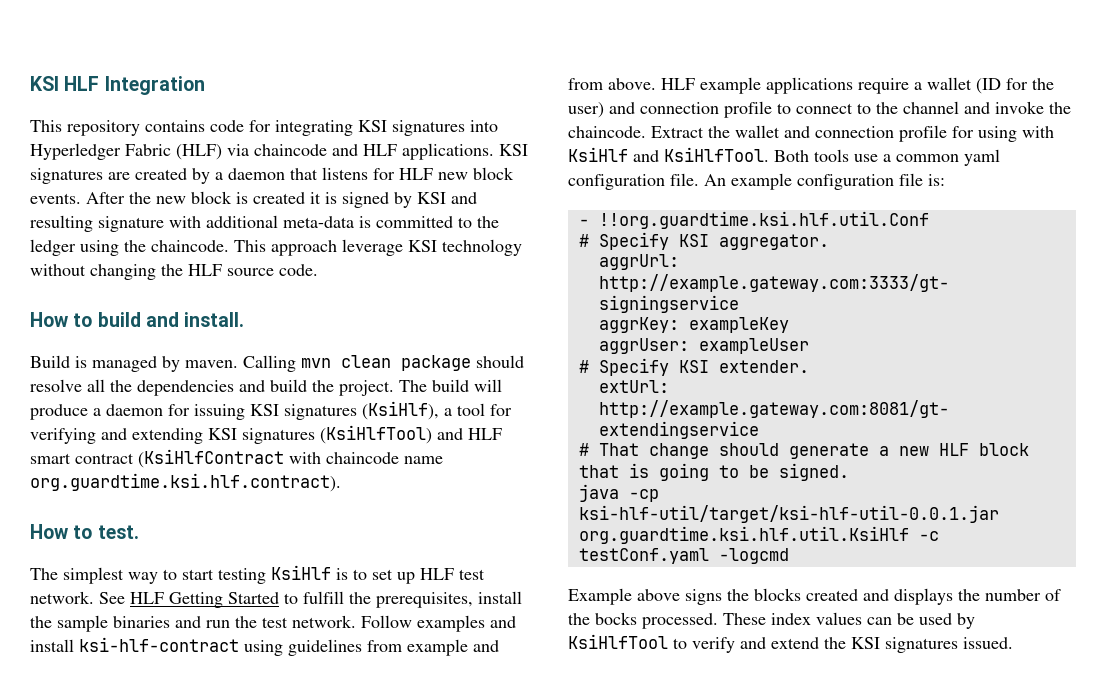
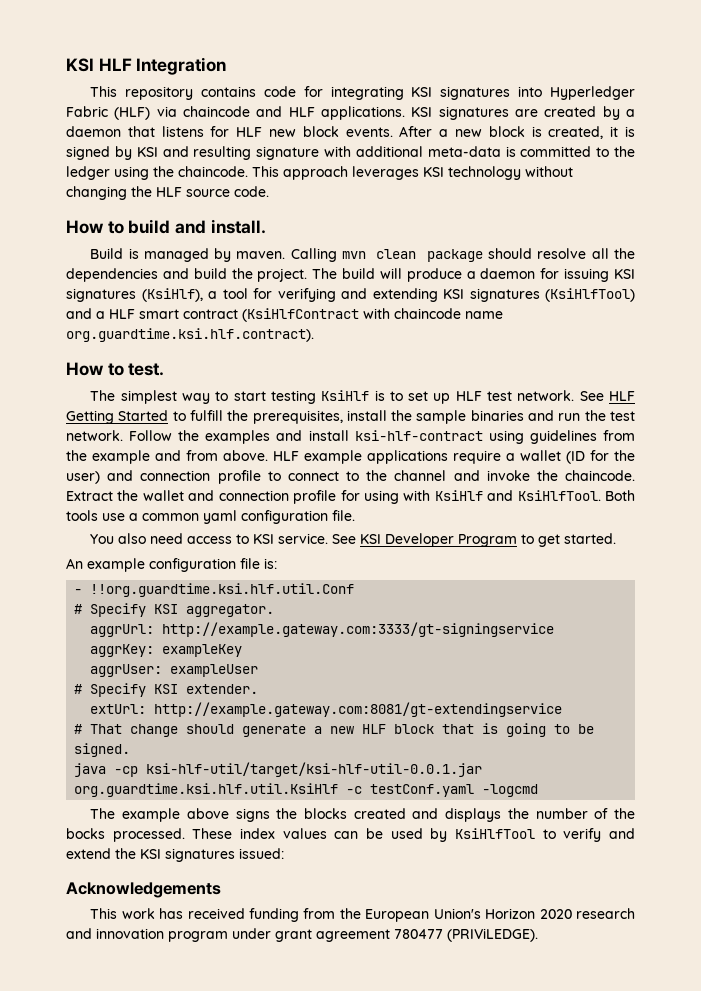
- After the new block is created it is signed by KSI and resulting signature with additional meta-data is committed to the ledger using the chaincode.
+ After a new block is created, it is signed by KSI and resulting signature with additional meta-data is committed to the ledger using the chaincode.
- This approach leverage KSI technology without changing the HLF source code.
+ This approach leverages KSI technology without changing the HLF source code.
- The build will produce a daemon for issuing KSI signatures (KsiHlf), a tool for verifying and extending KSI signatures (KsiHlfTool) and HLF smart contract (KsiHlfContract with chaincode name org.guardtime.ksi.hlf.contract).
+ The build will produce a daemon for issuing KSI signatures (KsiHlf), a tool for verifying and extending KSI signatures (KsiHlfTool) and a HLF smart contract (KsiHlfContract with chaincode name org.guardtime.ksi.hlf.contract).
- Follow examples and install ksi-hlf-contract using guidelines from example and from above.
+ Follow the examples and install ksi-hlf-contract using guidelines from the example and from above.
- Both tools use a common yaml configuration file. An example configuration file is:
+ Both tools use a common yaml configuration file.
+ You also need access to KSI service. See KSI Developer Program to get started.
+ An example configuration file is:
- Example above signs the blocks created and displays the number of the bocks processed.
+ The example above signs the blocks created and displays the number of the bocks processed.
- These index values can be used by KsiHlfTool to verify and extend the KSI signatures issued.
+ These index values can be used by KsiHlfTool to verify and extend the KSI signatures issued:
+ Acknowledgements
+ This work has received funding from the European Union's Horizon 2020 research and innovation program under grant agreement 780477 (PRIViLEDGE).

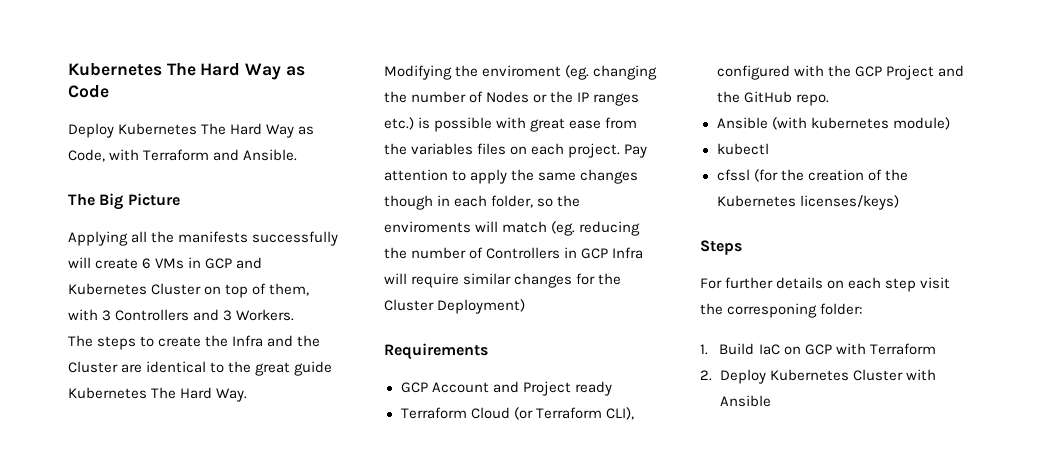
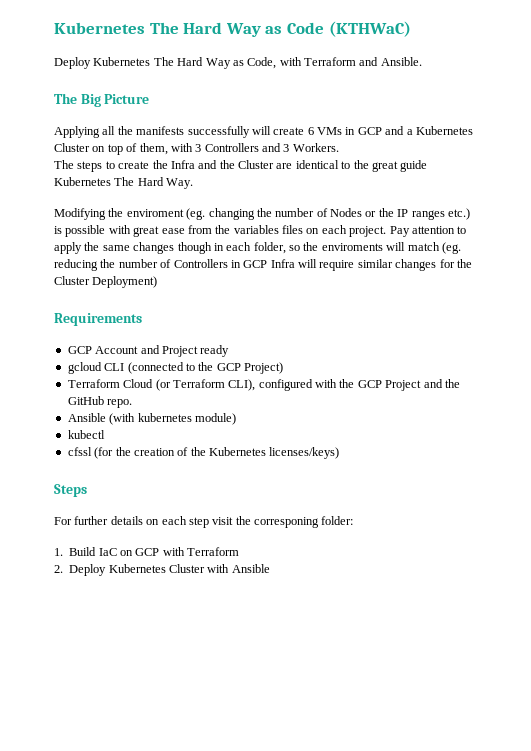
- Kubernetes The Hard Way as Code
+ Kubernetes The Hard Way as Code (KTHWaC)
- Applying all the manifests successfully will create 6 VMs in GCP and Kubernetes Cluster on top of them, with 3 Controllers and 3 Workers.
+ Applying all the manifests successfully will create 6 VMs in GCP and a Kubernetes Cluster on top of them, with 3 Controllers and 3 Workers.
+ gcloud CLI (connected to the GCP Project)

____________________

Pick every line containing the word "file" out of the material, and copy those lines.

- Both tools use a common yaml configuration file. An example configuration file is:
+ Both tools use a common yaml configuration file.
+ An example configuration file is:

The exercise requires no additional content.